Illinois ‘Ban Fracking’ Rally Was a Colossal Bust
“Listen to the Many Not the Money.”
That was one of the messages scrawled on a protester’s sign Monday at Rep. John Bradley’s office in Marion. The irony was not lost on the media in attendance.
More than 2,400 members of the anti-fracking movement were invited via social media and other networking sites to participate in the protest of Bradley’s attempt to end the delays on fracking in Illinois. It was a part of a statewide “day of action” against shale development.
According to the groups’ Facebook invite, eighty-two said they were going to go. Fewer than two dozen actually showed up. So much for the “many.”
In fact, there were just as many hydraulic fracturing supporters present as those from the self-described “fracktivist” movement.

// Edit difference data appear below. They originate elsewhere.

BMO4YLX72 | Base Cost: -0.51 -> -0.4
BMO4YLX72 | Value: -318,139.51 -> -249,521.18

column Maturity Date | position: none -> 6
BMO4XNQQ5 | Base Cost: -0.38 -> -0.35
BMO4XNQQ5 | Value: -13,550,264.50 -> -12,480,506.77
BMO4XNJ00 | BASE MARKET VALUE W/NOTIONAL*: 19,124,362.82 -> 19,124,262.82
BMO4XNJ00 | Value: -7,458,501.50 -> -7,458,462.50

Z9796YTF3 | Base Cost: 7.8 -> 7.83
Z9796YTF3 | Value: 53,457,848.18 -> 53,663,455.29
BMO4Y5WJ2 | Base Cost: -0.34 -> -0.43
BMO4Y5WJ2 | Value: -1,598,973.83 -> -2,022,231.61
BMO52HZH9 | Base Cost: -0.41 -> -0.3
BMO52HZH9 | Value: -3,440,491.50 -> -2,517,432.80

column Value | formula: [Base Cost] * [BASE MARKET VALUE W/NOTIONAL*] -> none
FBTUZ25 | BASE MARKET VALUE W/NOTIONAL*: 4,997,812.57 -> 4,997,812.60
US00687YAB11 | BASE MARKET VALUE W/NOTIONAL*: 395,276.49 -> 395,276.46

The lack-luster turnout of “ban fracking” activists further illustrates what has become more and more obvious: The Illinois anti-fracking movement is a small, fringe coalition that has managed to garner unwarranted media attention, all by working the system and manipulating numbers. This fact is further amplified by the presence of a “Ban Fracking Now” sign distributed by Food & Water Watch, an out-of-state group that is known for masquerading as local anti-fracking groups across the United States.
The truth behind the anti-fracking movement was never so blatantly clear as it was in front of Representative Bradley’s office, where the activists’ numbers distortion game was properly exposed.

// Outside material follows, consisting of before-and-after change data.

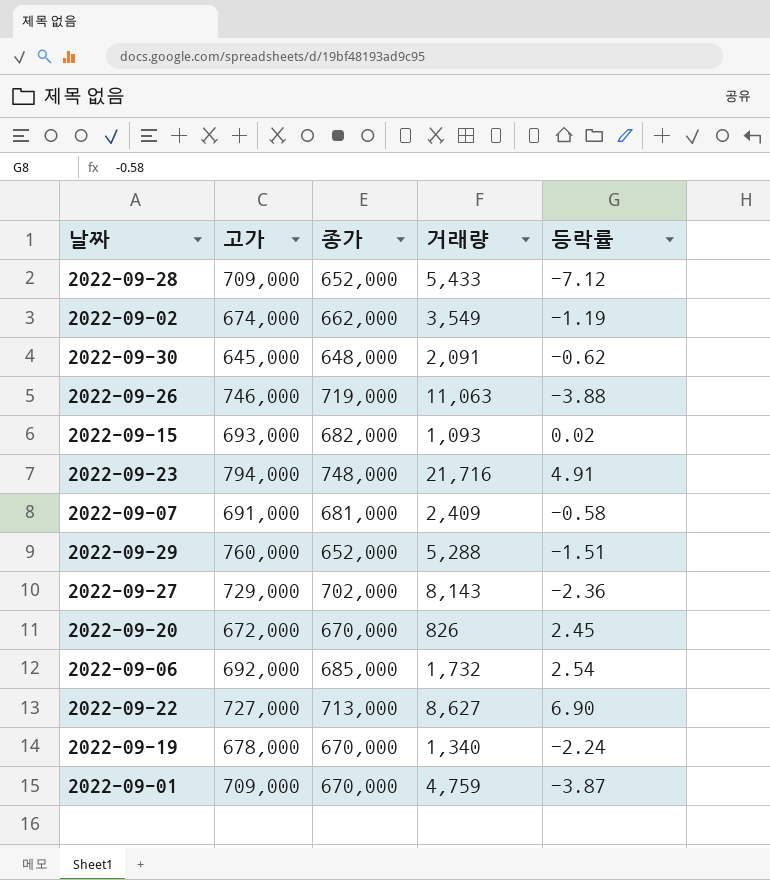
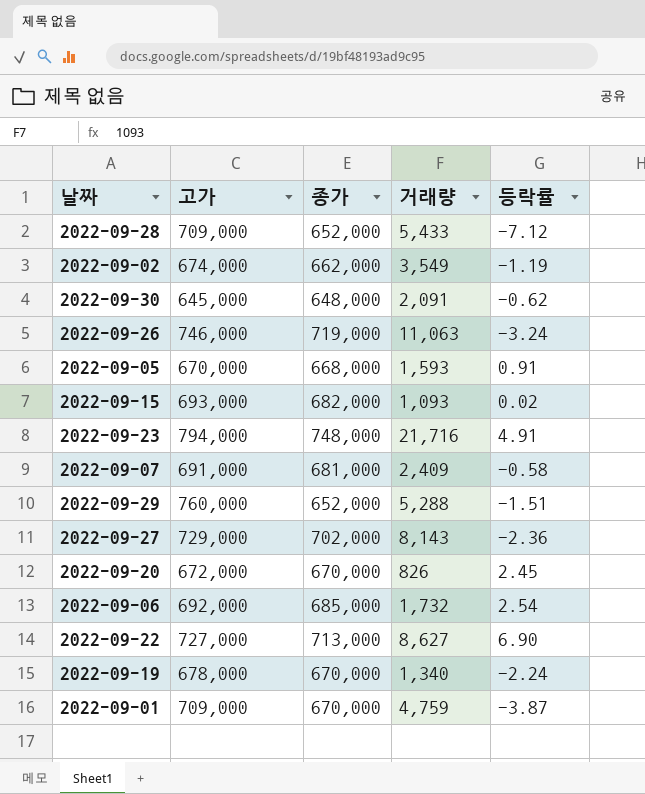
2022-09-26 | 등락률: -3.88 -> -3.24
row 2022-09-05: none -> 670,000 | 668,000 | 1,593 | 0.91

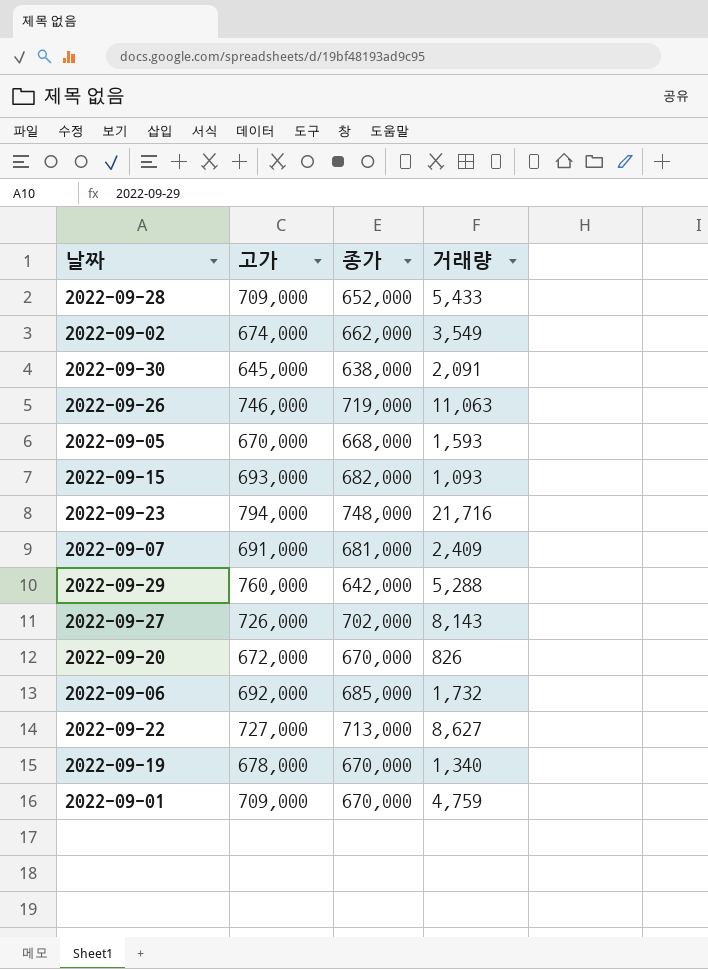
column 등락률 | position: 5 -> none
2022-09-30 | 종가: 648,000 -> 638,000
2022-09-29 | 종가: 652,000 -> 642,000
2022-09-27 | 고가: 729,000 -> 726,000

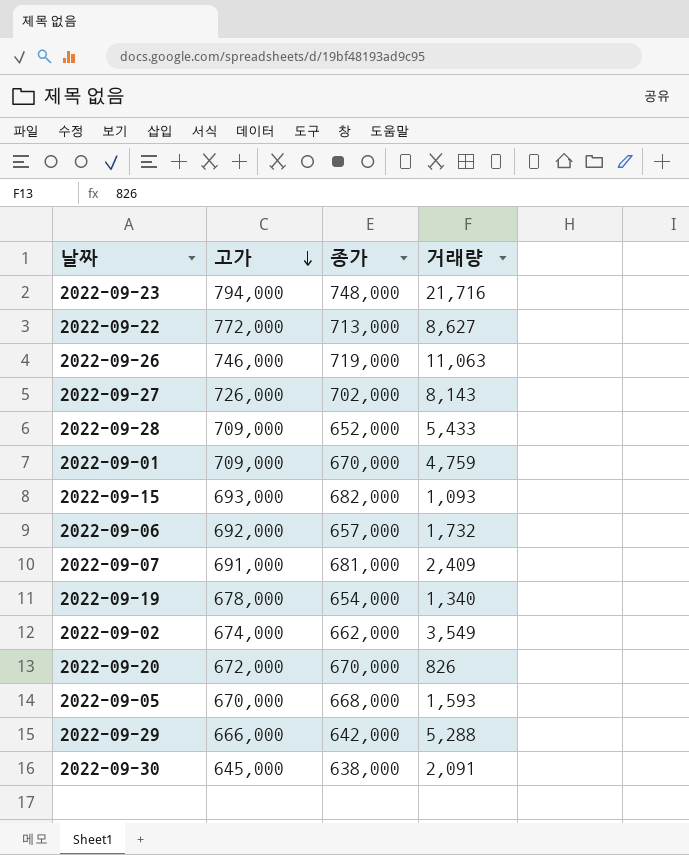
row order: none -> 고가 descending
2022-09-22 | 고가: 727,000 -> 772,000
2022-09-06 | 종가: 685,000 -> 657,000
2022-09-19 | 종가: 670,000 -> 654,000
2022-09-29 | 고가: 760,000 -> 666,000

These are the same groups that claimed Rep. Bradley’s recently proposed bill to expedite the long-delayed enactment of the Illinois Hydraulic Fracturing Regulatory Act (IHFRA) was an attempt to silence “35,000 voices,” even though the Illinois Department of Natural Resources has acknowledged that the thousands of comments it received boil down to only 140 issue areas.
The evidence points unequivocally to the fact that the few — not the “many” — participated in the commenting process.

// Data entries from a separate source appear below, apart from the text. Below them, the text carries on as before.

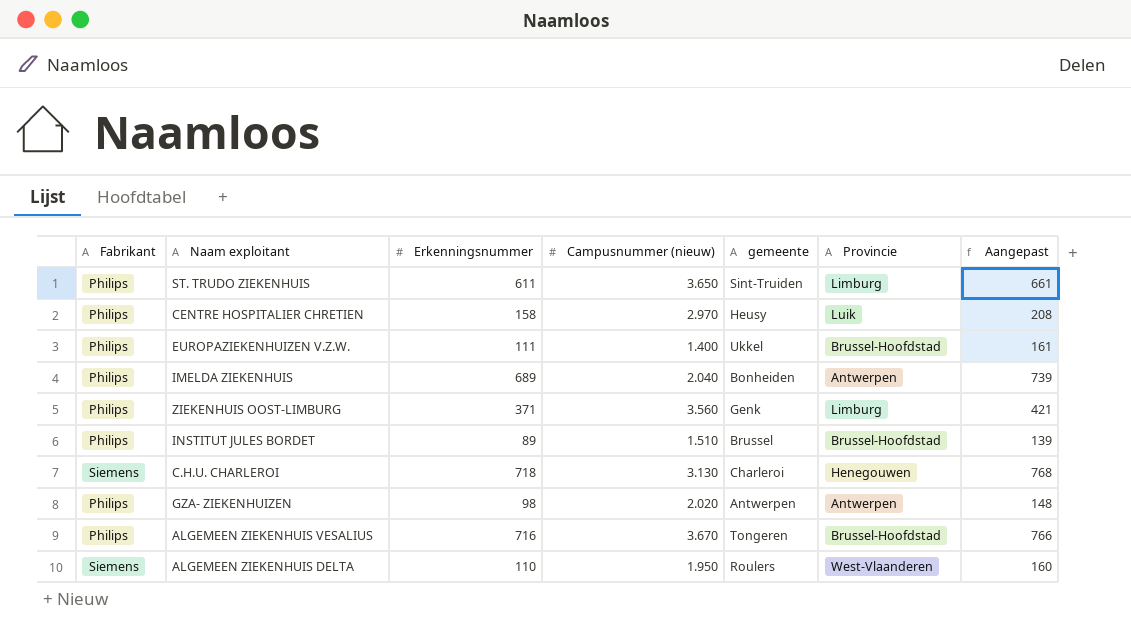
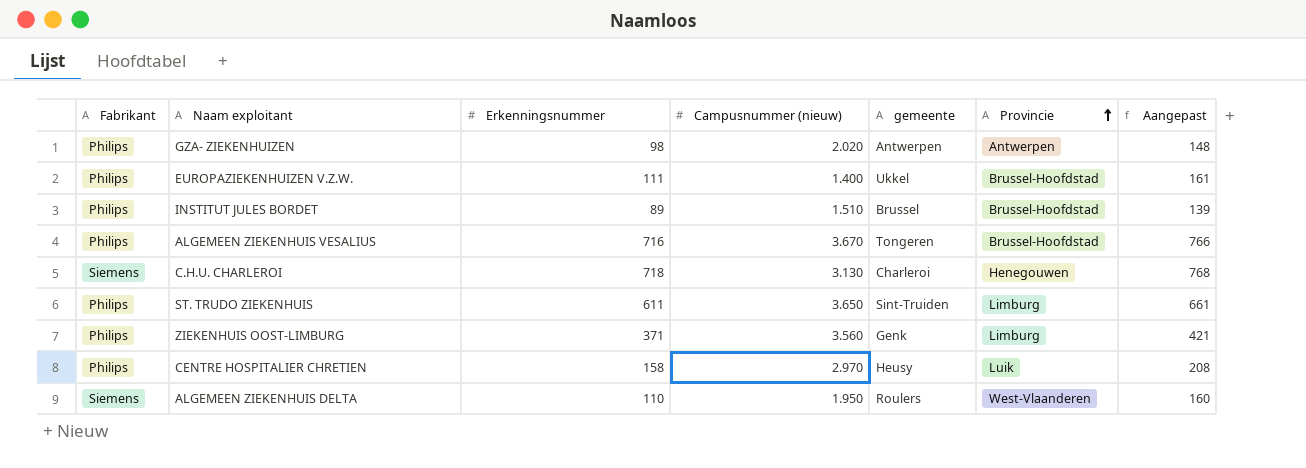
row order: none -> Provincie ascending
row IMELDA ZIEKENHUIS: Philips | 689 | 2.040 | Bonheiden | Antwerpen | 739 -> none

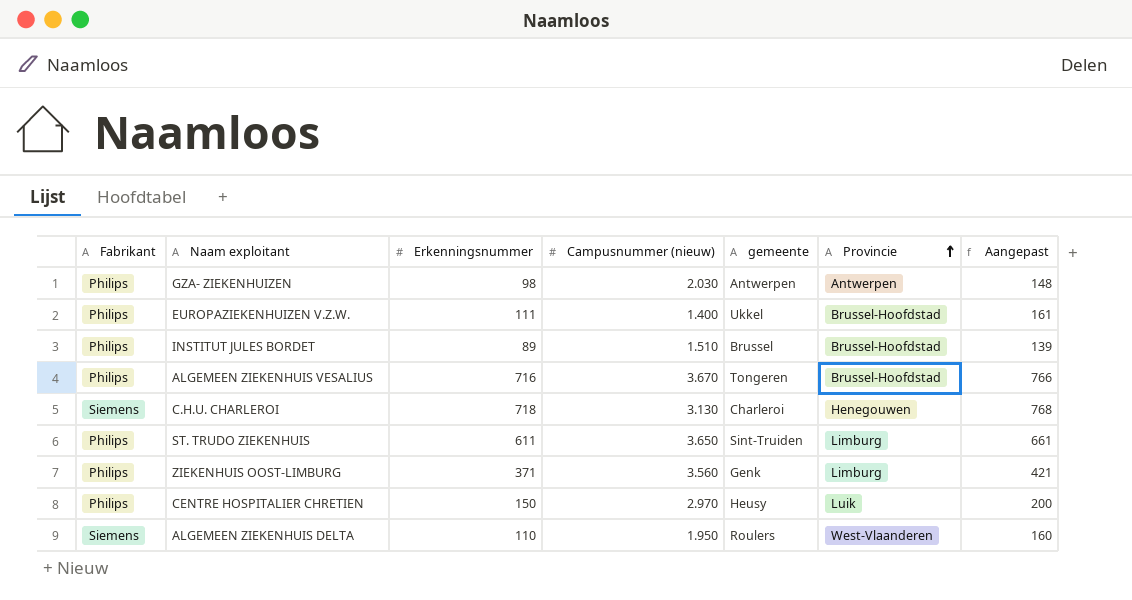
GZA- ZIEKENHUIZEN | Campusnummer (nieuw): 2.020 -> 2.030
CENTRE HOSPITALIER CHRETIEN | Erkenningsnummer: 158 -> 150
CENTRE HOSPITALIER CHRETIEN | Aangepast: 208 -> 200

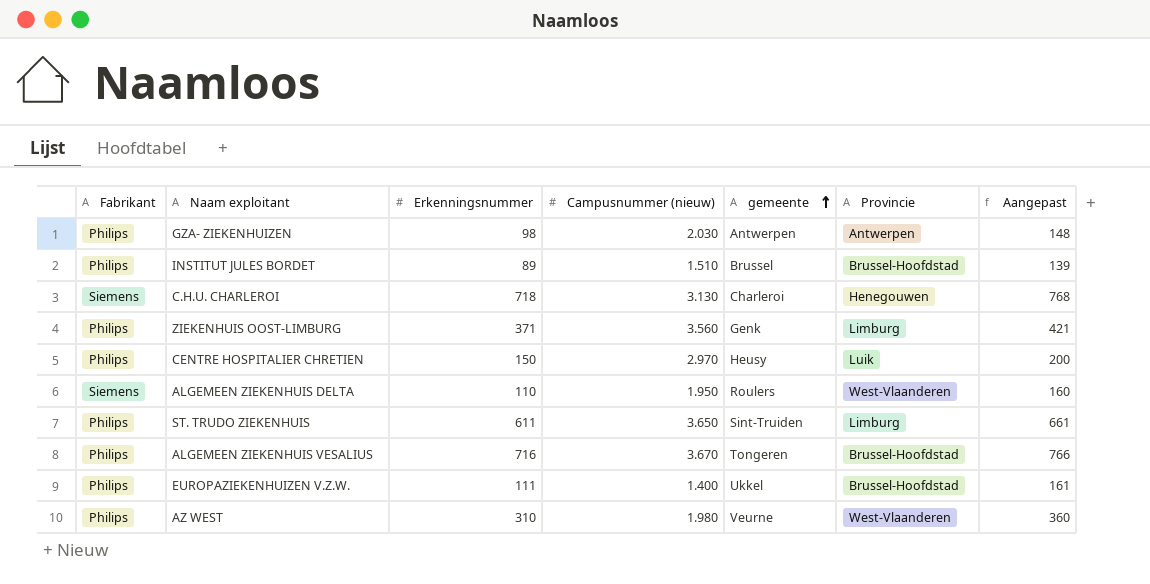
row order: Provincie ascending -> gemeente ascending
row AZ WEST: none -> Philips | 310 | 1.980 | Veurne | West-Vlaanderen | 360

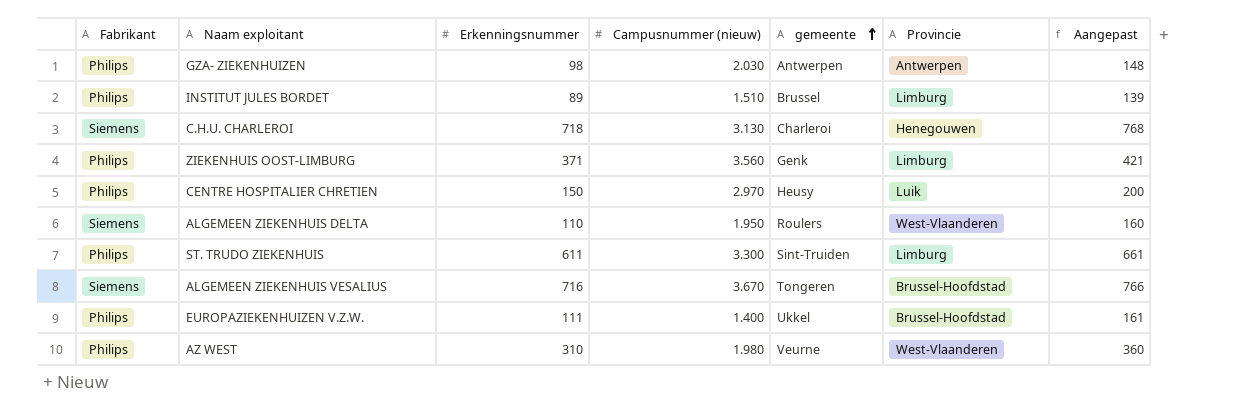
INSTITUT JULES BORDET | Provincie: Brussel-Hoofdstad -> Limburg
ST. TRUDO ZIEKENHUIS | Campusnummer (nieuw): 3.650 -> 3.300
ALGEMEEN ZIEKENHUIS VESALIUS | Fabrikant: Philips -> Siemens

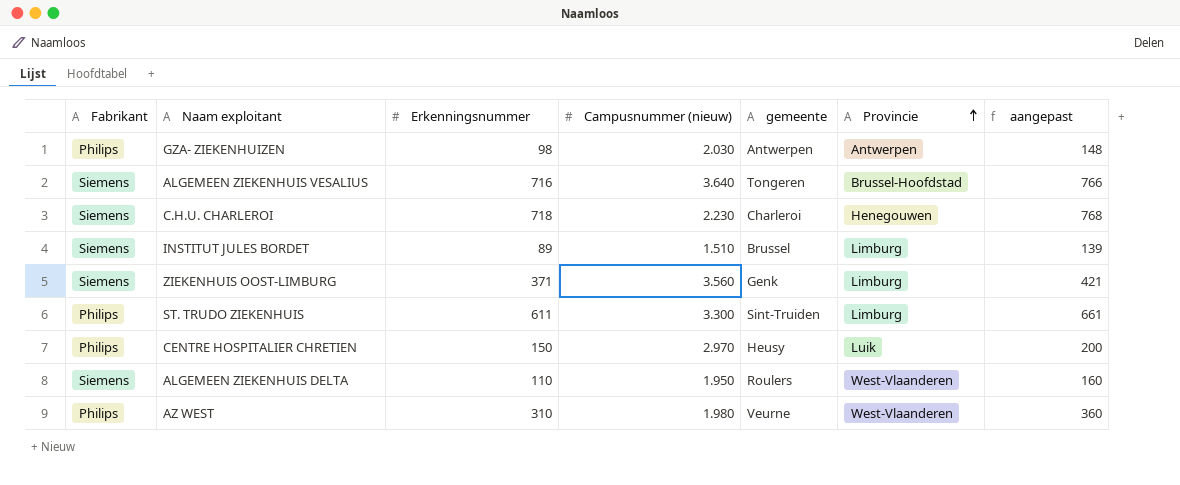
row order: gemeente ascending -> Provincie ascending
column name: Aangepast -> aangepast
row EUROPAZIEKENHUIZEN V.Z.W.: Philips | 111 | 1.400 | Ukkel | Brussel-Hoofdstad | 161 -> none
ALGEMEEN ZIEKENHUIS VESALIUS | Campusnummer (nieuw): 3.670 -> 3.640
C.H.U. CHARLEROI | Campusnummer (nieuw): 3.130 -> 2.230
INSTITUT JULES BORDET | Fabrikant: Philips -> Siemens
ZIEKENHUIS OOST-LIMBURG | Fabrikant: Philips -> Siemens

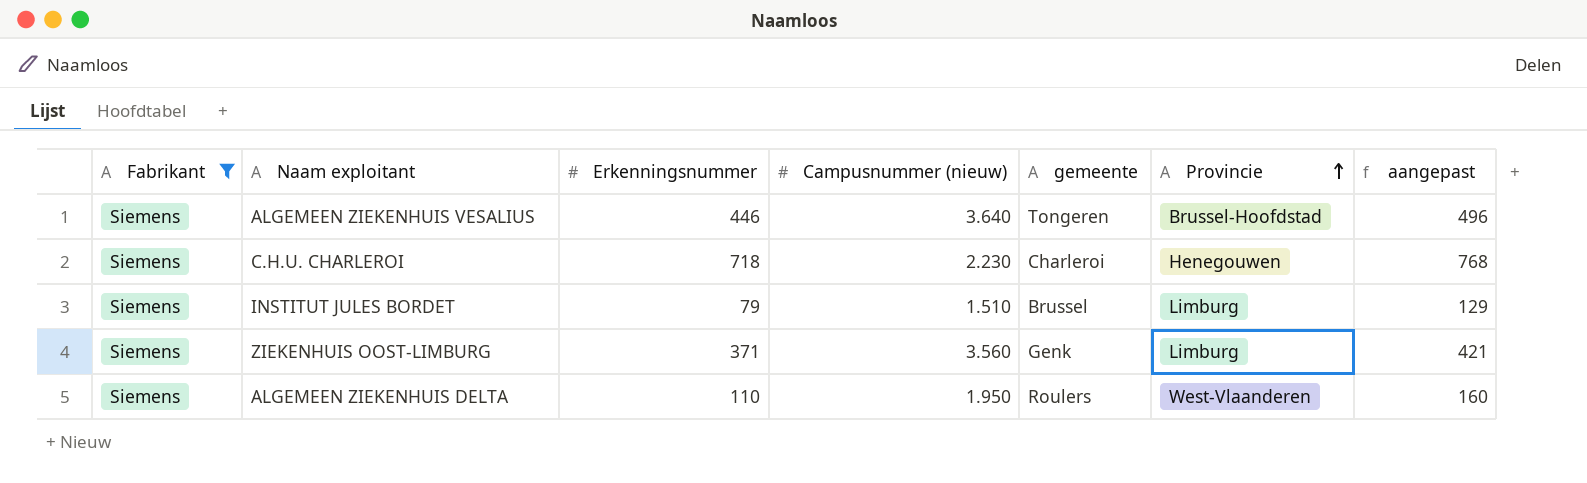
filter: none -> Fabrikant = Siemens
ALGEMEEN ZIEKENHUIS VESALIUS | Erkenningsnummer: 716 -> 446
ALGEMEEN ZIEKENHUIS VESALIUS | aangepast: 766 -> 496
INSTITUT JULES BORDET | Erkenningsnummer: 89 -> 79
INSTITUT JULES BORDET | aangepast: 139 -> 129

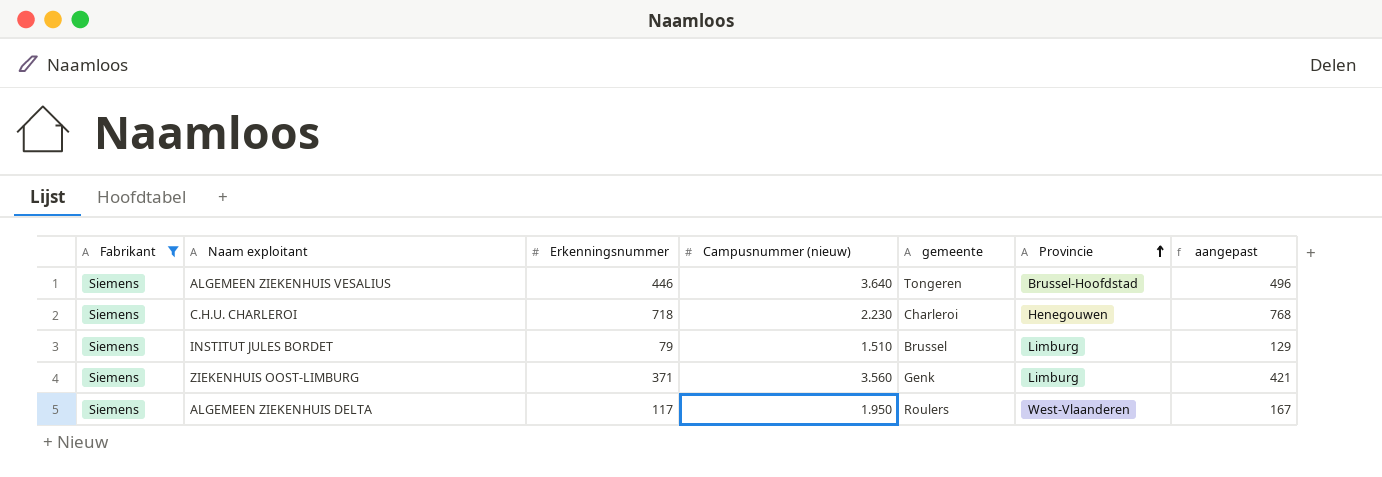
ALGEMEEN ZIEKENHUIS DELTA | Erkenningsnummer: 110 -> 117
ALGEMEEN ZIEKENHUIS DELTA | aangepast: 160 -> 167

In a failed effort to hype its statewide “day of action” against hydraulic fracturing, the anti-fracking movement tried to leverage the fact that June 16 was the 156th anniversary of Abraham Lincoln’s “A House Divided” speech, which called out the injustice of slavery.
That’s right. The anti-frackers’ were equating Rep. Bradley’s endeavor to move shale development forward and jumpstart Southern Illinois’ sluggish economy to the oppressive injustice of the institution of slavery. With rhetoric like this, it’s little wonder that our “House” is actually not divided. The IHFRA passed both the House and Senate by an overwhelming 160-12 combined, bipartisan vote more than a year ago.
The only relevant anniversary this week with regard to the Illinois fracking debate is today (June 17) — despite the anti-shale development movement’s shameless attempt to align itself with another historical event. Exactly one year ago, Gov. Pat Quinn signed IHFRA into law, and thousands of residents across Illinois are still waiting for the jobs.